Надсада - Николай Зарубин
Шрифт:
Интервал:
Закладка:
В ожидаемое время на выселки приехали «еологи». Приехали той же командой, что были до этого. Поздоровавшись с хозяином, выгрузили рюкзаки, ящики с тушенкой и сгущенкой, ружья, палатку, спальные мешки. Видно было, что готовились основательно.
Как мог и на сколько мог, улыбался им Данила, что-то спрашивал, и ему отвечали. Тут же суетился дед Воробей, которого представил как большого знатока здешних мест.
— Тайгу точно знаю, — подскакивал Воробей. — Вот о золотишке — не слыхивал…
— Вас, уважаемый, золотишко-то вряд ли интересовало, вот и не слыхивали, — оглядывая старика, отозвался смуглолицый.
— Так-так, — подскакивал Воробей. — Так-так…
— Позвольте, мы разгрузимся, а там и поговорим. Вы, наверное, один из коренных поселковых жителей?
— Коренник я, эт верно. А мешать не буду. Коли мешаю, дак я и вовсе могу возвернуться в Ануфриево, потому как в жизни никому не мешал. Афанасьич вот подтвердит.
— Вы мне Ивана Евсеича не обижайте, — решил вмешаться Данила. — Он был таким охотником, каких по всей Сибири не найдешь. Вот повернется и действительно уйдет к себе в поселок, и кто от того выиграт? Мне одному будет сложновато за всем углядеть. Так что будьте добры…

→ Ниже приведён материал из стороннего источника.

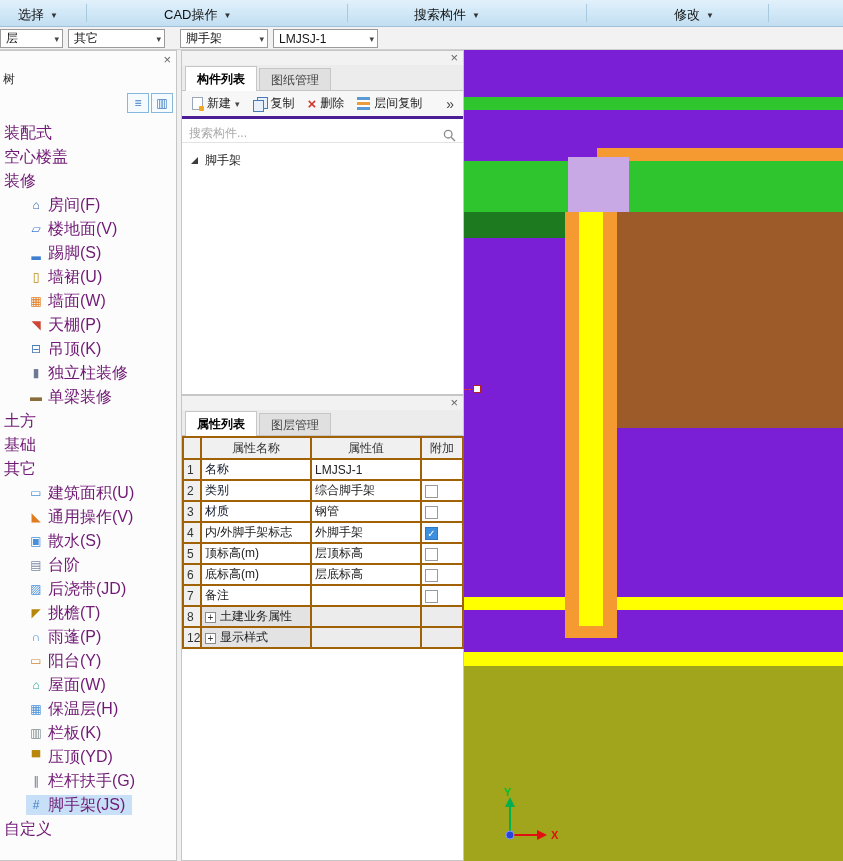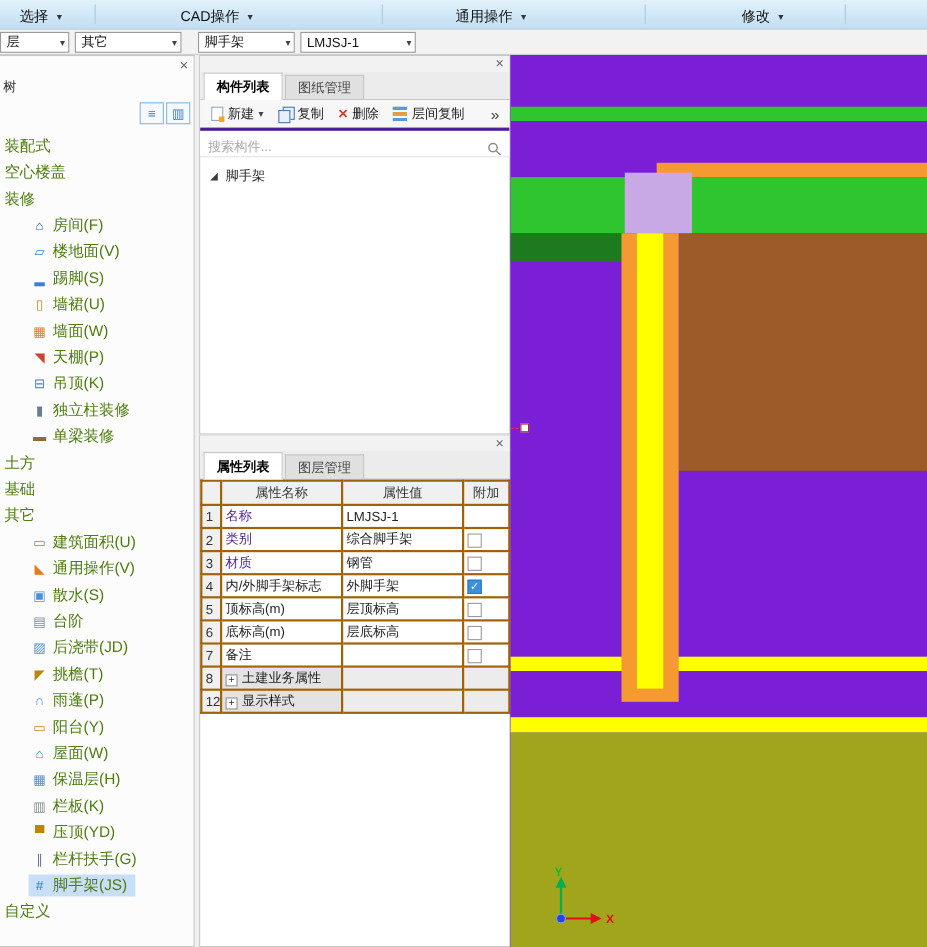--- a/index.html
+++ b/index.html
@@ -93,7 +93,7 @@
     <span class="menu-caret">▼</span>
   </div>
   <div class="menu-item" style="left:404px">
-    <span>通用操作</span>
+    <span>搜索构件</span>
     <span class="menu-caret">▼</span>
   </div>
   <div class="menu-item" style="left:664px">

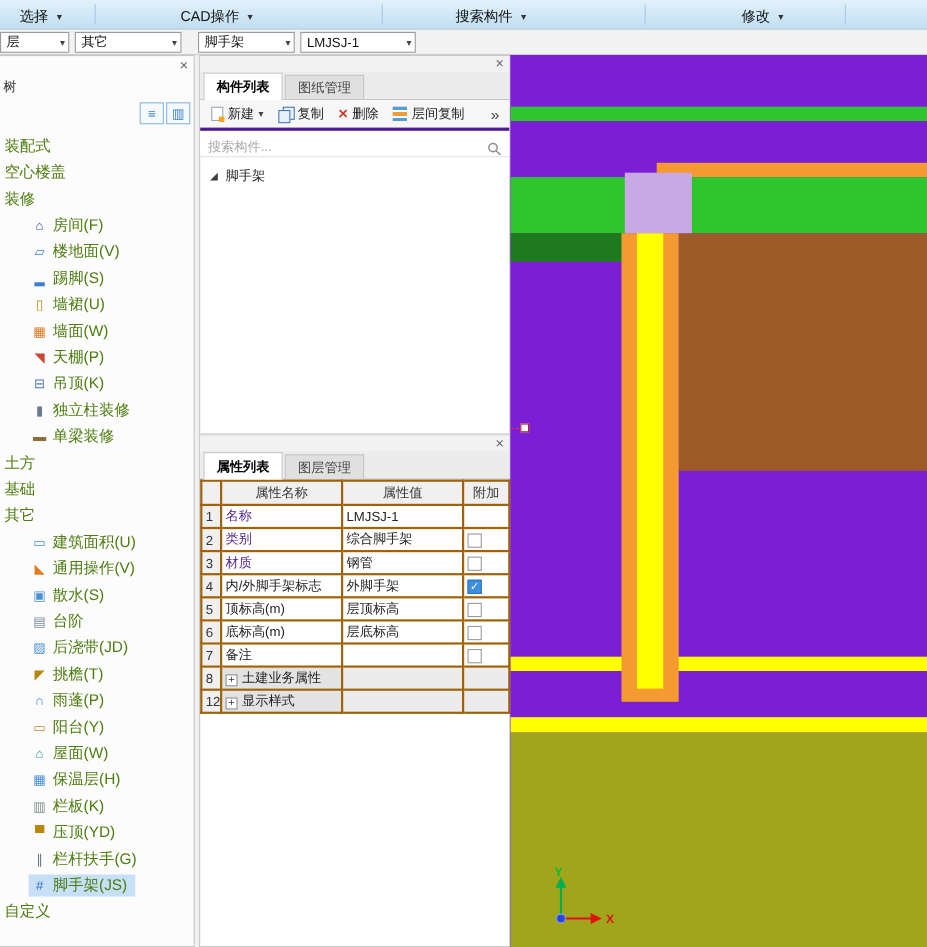--- a/index.html
+++ b/index.html
@@ -35,7 +35,7 @@
   .tree-row .wrap{display:flex;align-items:center;height:20px;padding:0 7px 0 1px}
   .tree-row.sel .wrap{background:#c7e0f7}
   .tree-ic{width:18px;text-align:center;font-size:12px;margin-right:3px}
-  .tree-lb{font-size:14px;color:#4d7c0f}
+  .tree-lb{font-size:16px;color:#701a75}
 
   
   #comp-panel{position:absolute;left:181px;top:50px;width:283px;height:345px;background:#fff;border:1px solid #c6c6c6}

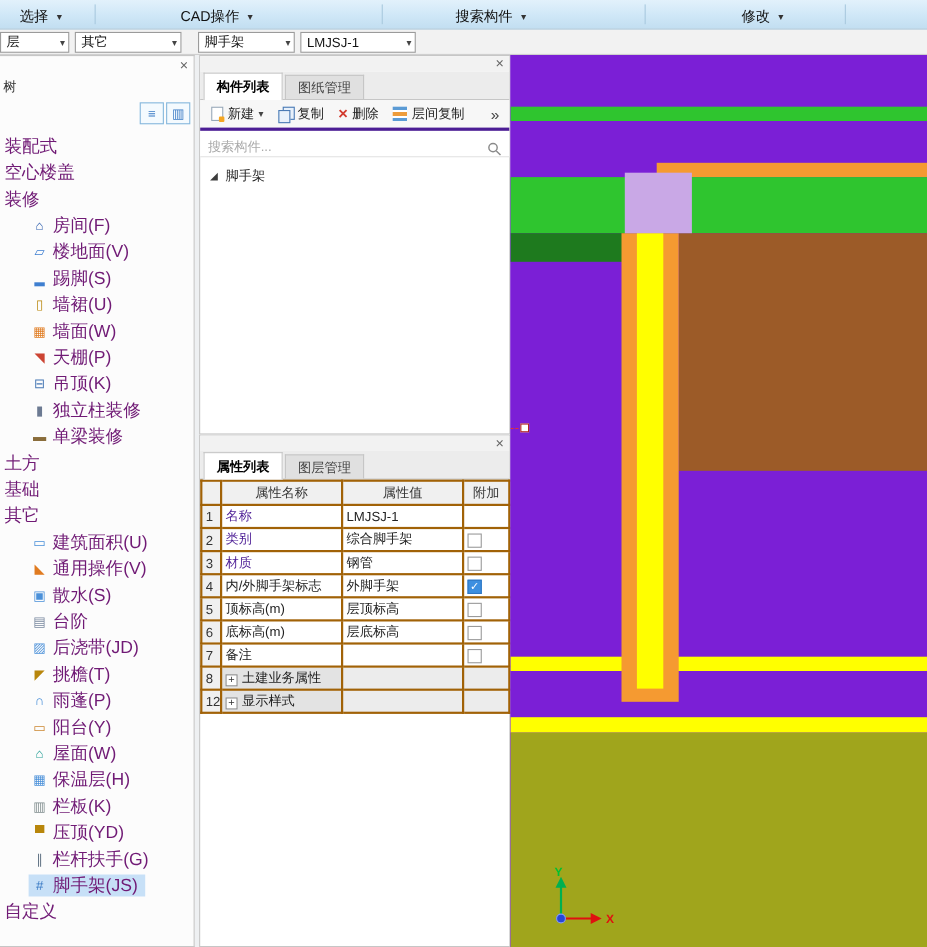--- a/index.html
+++ b/index.html
@@ -65,7 +65,7 @@
   #prop-table th,#prop-table td{border:2px solid #a16207;height:21px;padding:0 3px;overflow:hidden;white-space:nowrap;text-align:left;font-weight:normal}
   #prop-table th{background:#f0f0f0;text-align:center;color:#333;height:22px}
   td.num{background:#f0f0f0;text-align:center;padding:0;color:#333}
-  td .blue{color:#4c1d95}
+  td .blue{color:#0f172a}
   td.pchk{text-align:center}
   .cb{display:inline-block;width:13px;height:13px;border:1px solid #9a9a9a;background:#fff;vertical-align:middle;line-height:12px;font-size:10px;text-align:center}
   .cb.on{background:#3d8fe0;border-color:#2f77c4;color:#fff}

— Да мы к Ивану Евсеевичу со всем почтением. Замотались с командировкой. Не отпускало ведь начальство. Не верят, что здесь можно что-то найти…
Данила подождал, с усмешкой глядя в лицо смуглолицего, закончил о своем:
— И давайте сразу договоримся. Хозяин здесь — я. Я вас поведу, потому и слушать тока меня. Иначе и я брошу эту затею — сильно нада нам с Евсеичем по тайге таскаться. Други дела есть.
«Так вас, та-ак… Знайте свое место, геологи ср…е», — додумывал, направляясь в дом.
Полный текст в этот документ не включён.